War is just a racket. A racket is best described, I believe, as something that is not what it seems to the majority of people. Only a small inside group knows what it is about. It is conducted for the benefit of the very few at the expense of the masses.

I believe in adequate defense at the coastline and nothing else. If a nation comes over here to fight, then we’ll fight. The trouble with America is that when the dollar only earns 6 percent over here, then it gets restless and goes overseas to get 100 percent. Then the flag follows the dollar and the soldiers follow the flag.

I wouldn’t go to war again as I have done to protect some lousy investment of the bankers. There are only two things we should fight for. One is the defense of our homes and the other is the Bill of Rights. War for any other reason is simply a racket.

There isn’t a trick in the racketeering bag that the military gang is blind to. It has its “finger men” to point out enemies, its “muscle men” to destroy enemies, its “brain men” to plan war preparations, and a “Big Boss” Super-Nationalistic-Capitalism.

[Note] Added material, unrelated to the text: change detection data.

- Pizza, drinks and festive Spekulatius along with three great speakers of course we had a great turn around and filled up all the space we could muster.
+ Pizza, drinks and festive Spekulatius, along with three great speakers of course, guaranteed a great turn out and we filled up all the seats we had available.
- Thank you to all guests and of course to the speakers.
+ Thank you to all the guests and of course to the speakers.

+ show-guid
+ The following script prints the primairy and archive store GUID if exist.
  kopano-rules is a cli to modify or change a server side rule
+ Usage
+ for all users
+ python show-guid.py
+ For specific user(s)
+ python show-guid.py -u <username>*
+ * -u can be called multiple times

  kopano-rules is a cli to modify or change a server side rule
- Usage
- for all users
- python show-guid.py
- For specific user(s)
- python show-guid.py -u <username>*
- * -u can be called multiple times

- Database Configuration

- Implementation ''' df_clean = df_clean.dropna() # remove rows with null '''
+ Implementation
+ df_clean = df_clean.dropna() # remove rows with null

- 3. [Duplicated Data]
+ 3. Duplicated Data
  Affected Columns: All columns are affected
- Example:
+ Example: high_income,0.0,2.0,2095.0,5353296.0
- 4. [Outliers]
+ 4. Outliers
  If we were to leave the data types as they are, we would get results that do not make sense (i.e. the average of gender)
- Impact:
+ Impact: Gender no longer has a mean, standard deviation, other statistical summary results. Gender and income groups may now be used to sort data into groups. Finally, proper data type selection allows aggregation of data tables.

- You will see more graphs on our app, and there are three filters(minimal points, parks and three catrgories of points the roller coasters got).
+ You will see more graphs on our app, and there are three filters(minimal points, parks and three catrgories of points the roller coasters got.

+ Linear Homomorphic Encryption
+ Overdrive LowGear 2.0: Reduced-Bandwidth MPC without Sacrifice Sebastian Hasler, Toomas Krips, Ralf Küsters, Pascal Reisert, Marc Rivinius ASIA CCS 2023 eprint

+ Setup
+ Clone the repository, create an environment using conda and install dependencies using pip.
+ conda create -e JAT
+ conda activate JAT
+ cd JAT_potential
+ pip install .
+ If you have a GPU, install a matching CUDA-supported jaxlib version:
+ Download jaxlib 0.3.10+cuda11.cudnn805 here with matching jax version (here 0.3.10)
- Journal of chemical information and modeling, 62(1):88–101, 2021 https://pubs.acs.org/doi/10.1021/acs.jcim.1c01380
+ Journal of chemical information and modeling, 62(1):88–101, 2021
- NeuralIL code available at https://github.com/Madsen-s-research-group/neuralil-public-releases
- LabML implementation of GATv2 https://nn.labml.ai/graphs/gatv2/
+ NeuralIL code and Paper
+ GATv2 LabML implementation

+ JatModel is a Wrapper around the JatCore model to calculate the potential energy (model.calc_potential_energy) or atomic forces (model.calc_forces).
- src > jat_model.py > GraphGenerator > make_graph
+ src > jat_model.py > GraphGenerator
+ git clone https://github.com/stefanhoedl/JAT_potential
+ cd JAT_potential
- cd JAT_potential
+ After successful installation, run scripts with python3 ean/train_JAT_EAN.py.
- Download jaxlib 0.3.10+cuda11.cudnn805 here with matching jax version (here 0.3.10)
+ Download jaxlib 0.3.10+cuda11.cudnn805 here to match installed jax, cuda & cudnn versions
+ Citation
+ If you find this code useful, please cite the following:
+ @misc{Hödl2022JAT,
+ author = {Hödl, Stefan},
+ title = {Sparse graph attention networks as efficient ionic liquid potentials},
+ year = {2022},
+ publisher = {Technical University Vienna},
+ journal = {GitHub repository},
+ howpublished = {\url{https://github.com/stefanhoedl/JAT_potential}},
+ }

It may seem odd for me, a military man to adopt such a comparison. Truthfulness compels me to. I spent thirty- three years and four months in active military service as a member of this country’s most agile military force, the Marine Corps. I served in all commissioned ranks from Second Lieutenant to Major-General. And during that period, I spent most of my time being a high class muscle- man for Big Business, for Wall Street and for the Bankers. In short, I was a racketeer, a gangster for capitalism.

I suspected I was just part of a racket at the time. Now I am sure of it. Like all the members of the military profession, I never had a thought of my own until I left the service. My mental faculties remained in suspended animation while I obeyed the orders of higher-ups. This is typical with everyone in the military service.

I helped make Mexico, especially Tampico, safe for American oil interests in 1914. I helped make Haiti and Cuba a decent place for the National City Bank boys to collect revenues in. I helped in the raping of half a dozen Central American republics for the benefits of Wall Street. The record of racketeering is long. I helped purify Nicaragua for the international banking house of Brown Brothers in 1909-1912 (where have I heard that name before?). I brought light to the Dominican Republic for American sugar interests in 1916. In China I helped to see to it that Standard Oil went its way unmolested.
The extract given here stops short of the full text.